If you are concerned that people may be able to hear your conversations or hack into your call remotely by listening in to them it is certainly possible that with the right equipment, a lot of knowledge and a good incentive, that someone may be able to do so; just as it is with both mobile and ordinary landline telephony.
However, there are a few things to consider. Firstly, you need to ask yourself why anyone would be remotely interested in your conversations? Secondly, if you didn't worry about it before, when it was possible for someone to simply put two clips across your telephone wire to listen in, why are you concerned now when it requires a lot more technical ability?
You also need to separate in your mind the difference between a phone call and other pieces of computer information sent down your telephone line. A phone call happens in real time, its start point is unknown before it happens and is gone forever when it's over.
Other data, such as emails, are stored in ordered format and can be searched for historically and worked on over time.
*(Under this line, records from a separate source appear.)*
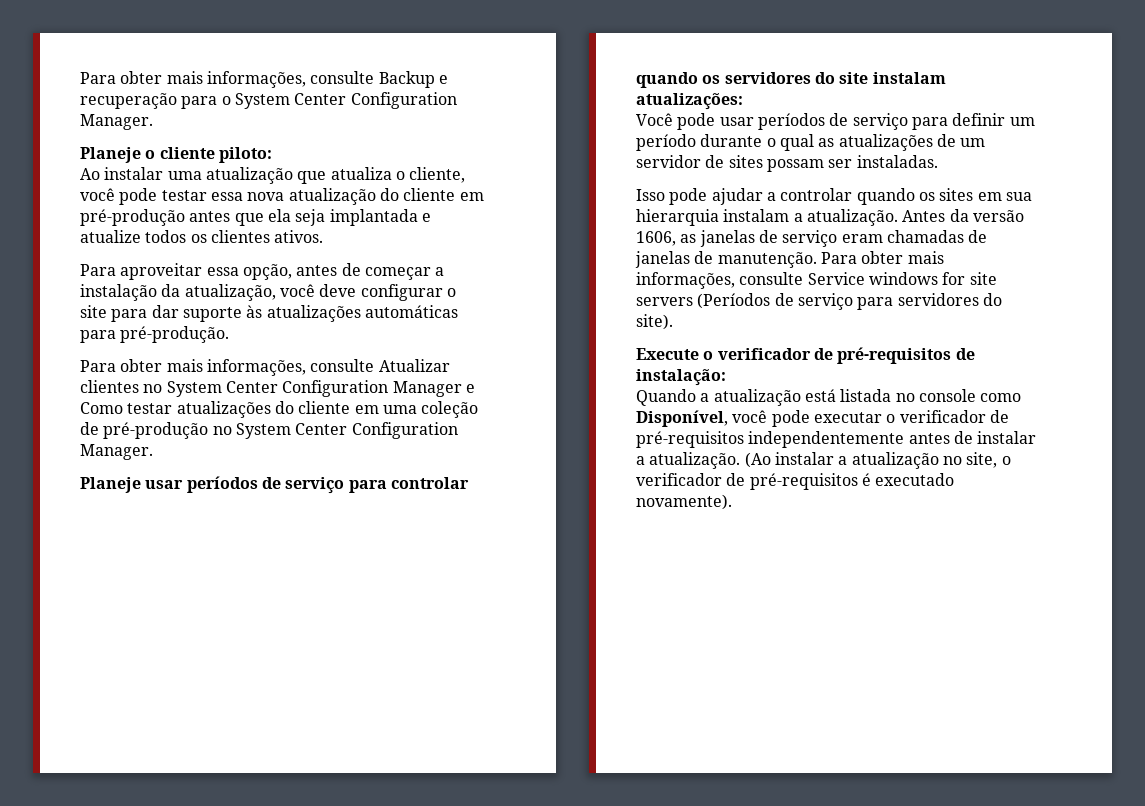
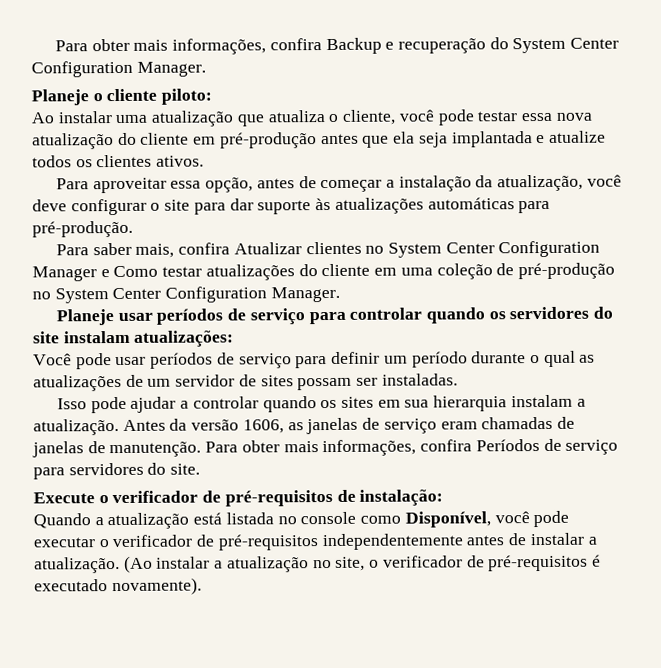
- Para obter mais informações, consulte Backup e recuperação para o System Center Configuration Manager.
+ Para obter mais informações, confira Backup e recuperação do System Center Configuration Manager.
- Para obter mais informações, consulte Atualizar clientes no System Center Configuration Manager e Como testar atualizações do cliente em uma coleção de pré-produção no System Center Configuration Manager.
+ Para saber mais, confira Atualizar clientes no System Center Configuration Manager e Como testar atualizações do cliente em uma coleção de pré-produção no System Center Configuration Manager.
- Para obter mais informações, consulte Service windows for site servers (Períodos de serviço para servidores do site).
+ Para obter mais informações, confira Períodos de serviço para servidores do site.

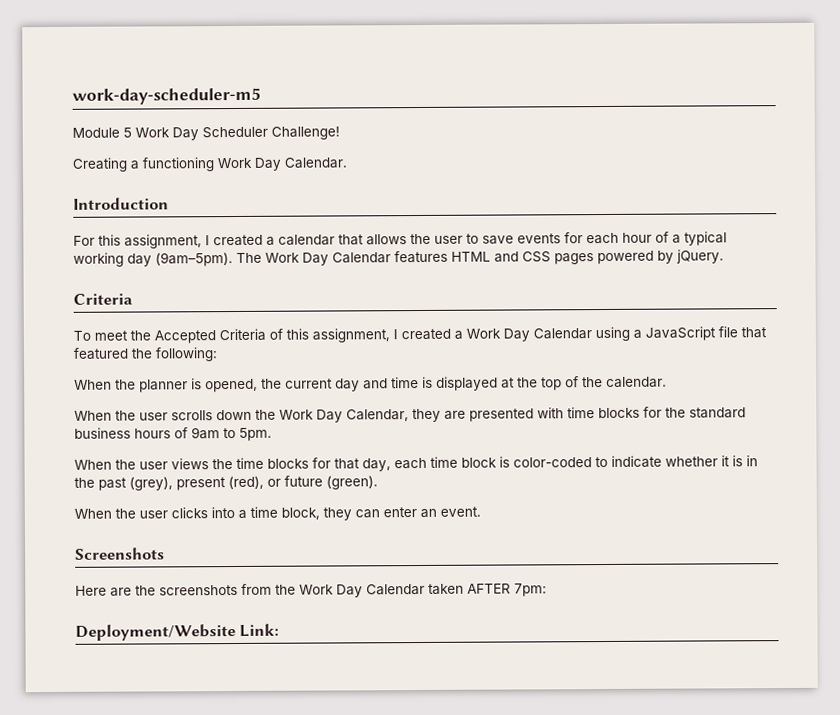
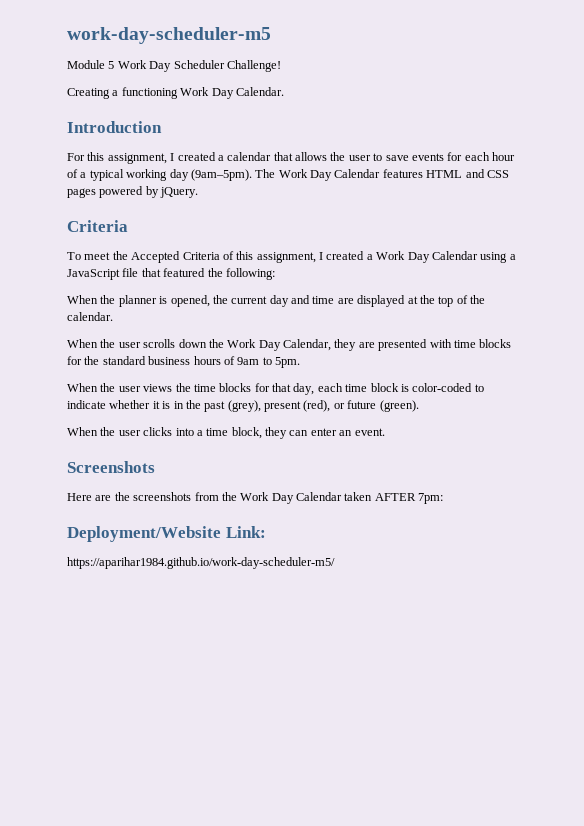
- When the planner is opened, the current day and time is displayed at the top of the calendar.
+ When the planner is opened, the current day and time are displayed at the top of the calendar.
+ https://aparihar1984.github.io/work-day-scheduler-m5/

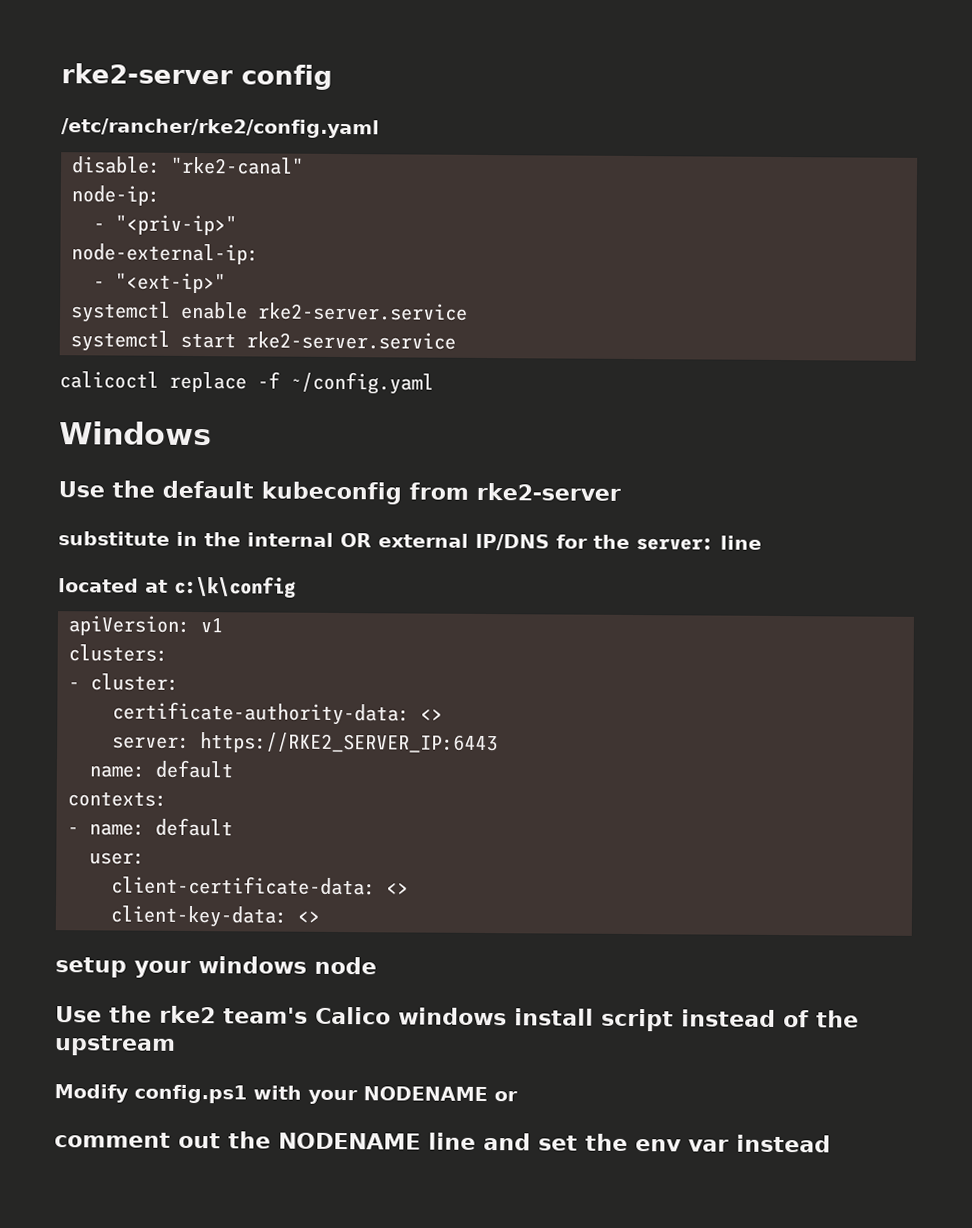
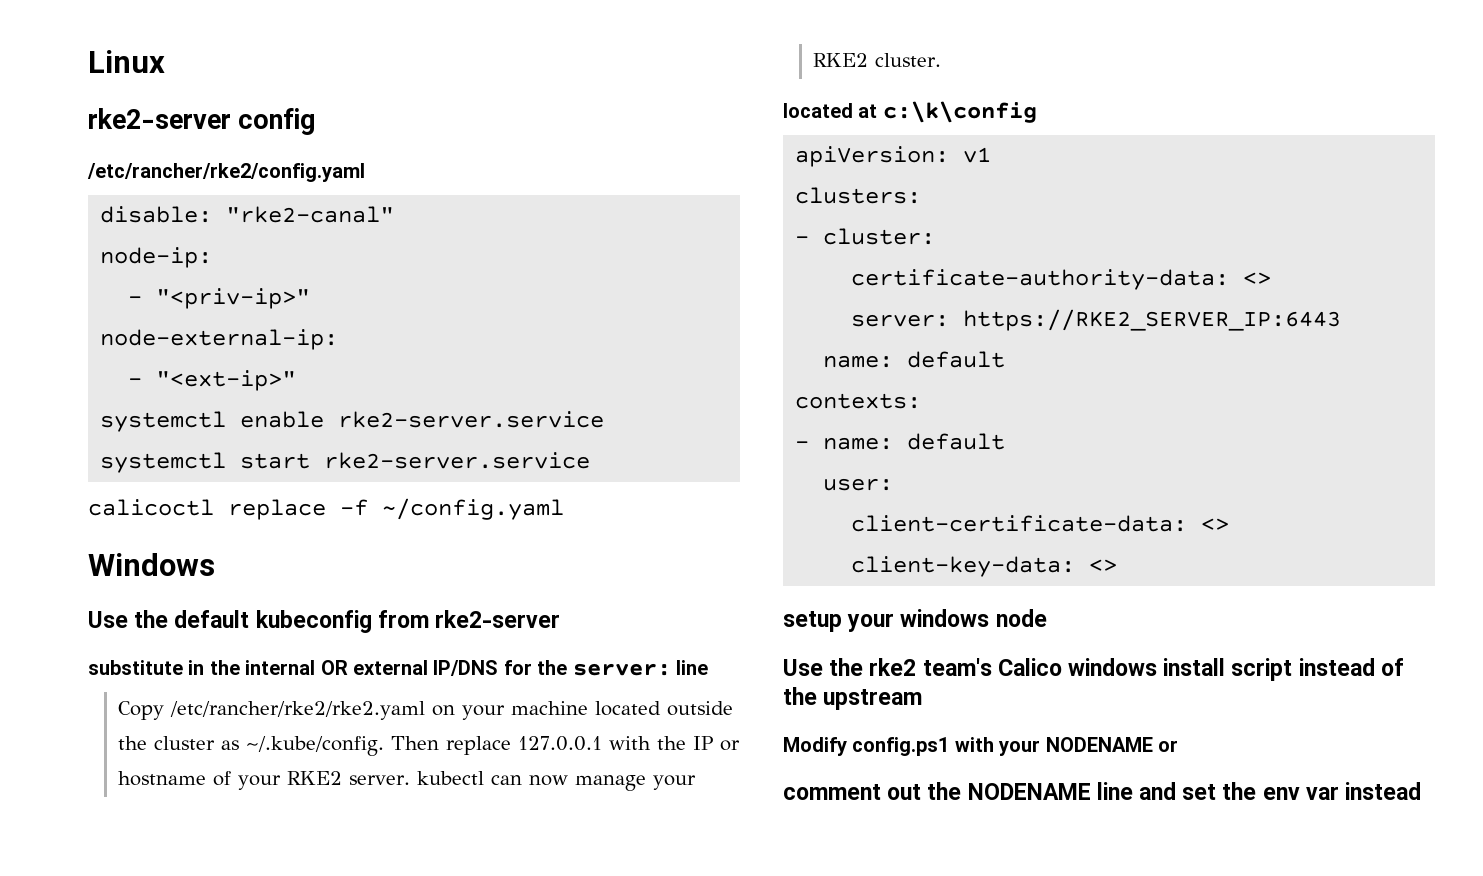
+ Linux
+ Copy /etc/rancher/rke2/rke2.yaml on your machine located outside the cluster as ~/.kube/config. Then replace 127.0.0.1 with the IP or hostname of your RKE2 server. kubectl can now manage your RKE2 cluster.

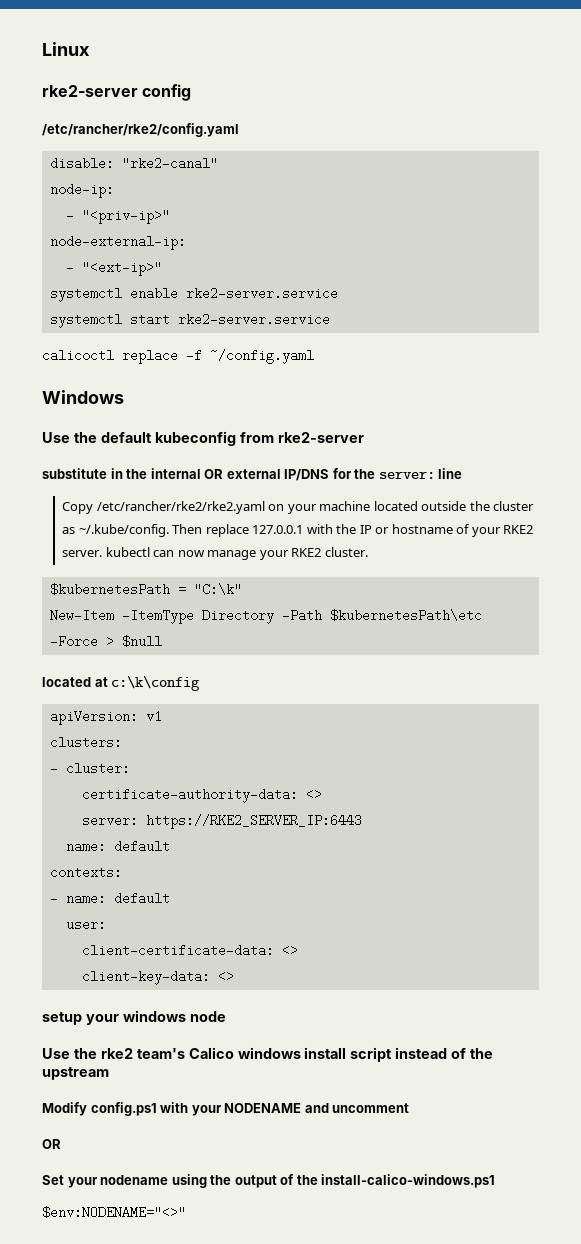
+ $kubernetesPath = "C:\k"
+ New-Item -ItemType Directory -Path $kubernetesPath\etc -Force > $null
- Modify config.ps1 with your NODENAME or
- comment out the NODENAME line and set the env var instead
+ Modify config.ps1 with your NODENAME and uncomment
+ OR
+ Set your nodename using the output of the install-calico-windows.ps1
+ $env:NODENAME="<>"

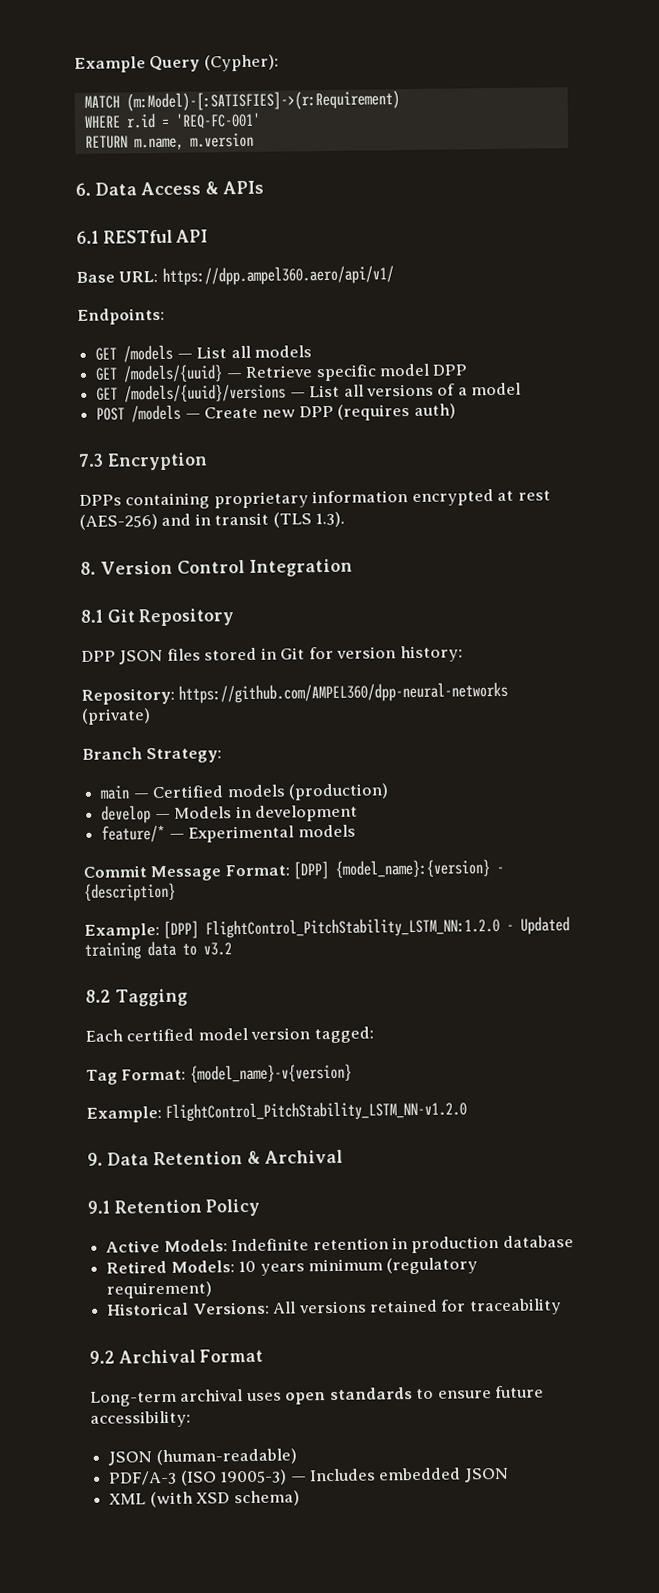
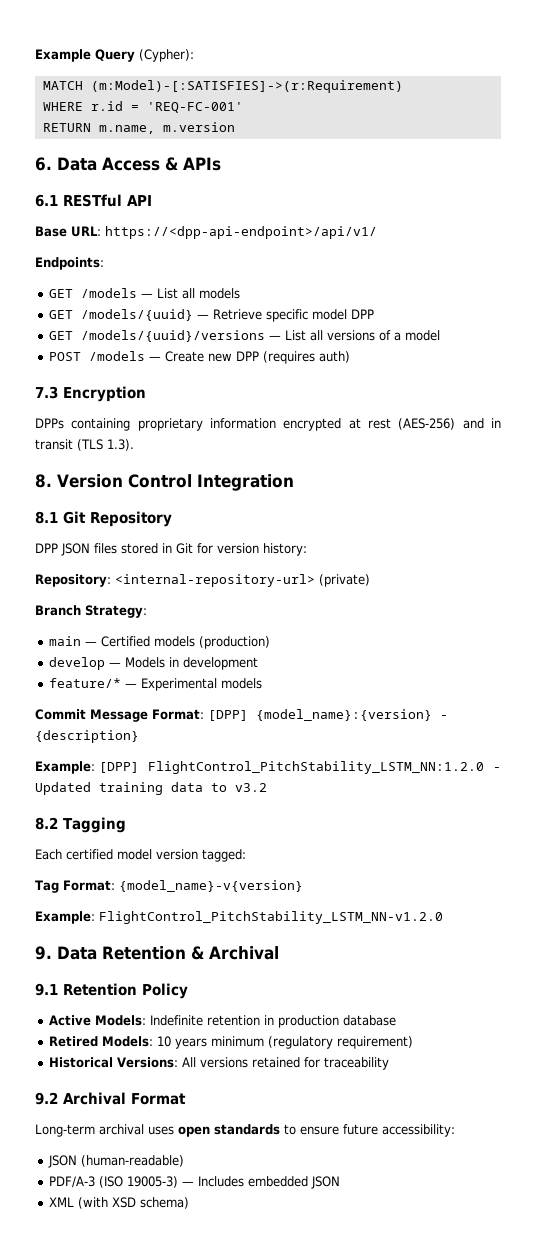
- Base URL: https://dpp.ampel360.aero/api/v1/
+ Base URL: https://<dpp-api-endpoint>/api/v1/
- Repository: https://github.com/AMPEL360/dpp-neural-networks (private)
+ Repository: <internal-repository-url> (private)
So phone calls start and finish more securely than most other communication methodologies and don't leave a stored record of their content.
If you're making telephone calls that need to be totally secure from eavesdropping you should use no publicly available telephone service.
However, unlike ordinary telephony, VoIP can be encrypted to make it secure but unfortunately there are some very misleading statements being made about secure or encrypted VoIP. To be any use at all, encryption needs to be end-to-end in order to fully protect the conversation.
But currently the only way that this is possible is on a VoIP to VoIP call over the same vendor network using hardware, which supports it and a network, which allows it. This is a rare kind of phone call. The overwhelming majority of calls going to and from companies originate or terminate on the public telephone network. The PSTN is not encrypted, so any calls placed to or from it are unencrypted - there is absolutely nothing any telephone service provider can do about this.
Furthermore, calls from one VoIP network to another VoIP network are also not encrypted which leaves the only use for encryption to be for in-company calling. Sadly, an attacker with access to the phone's local network will be capable of disabling encryption but if the local network is secured, there's little to no benefit to encryption.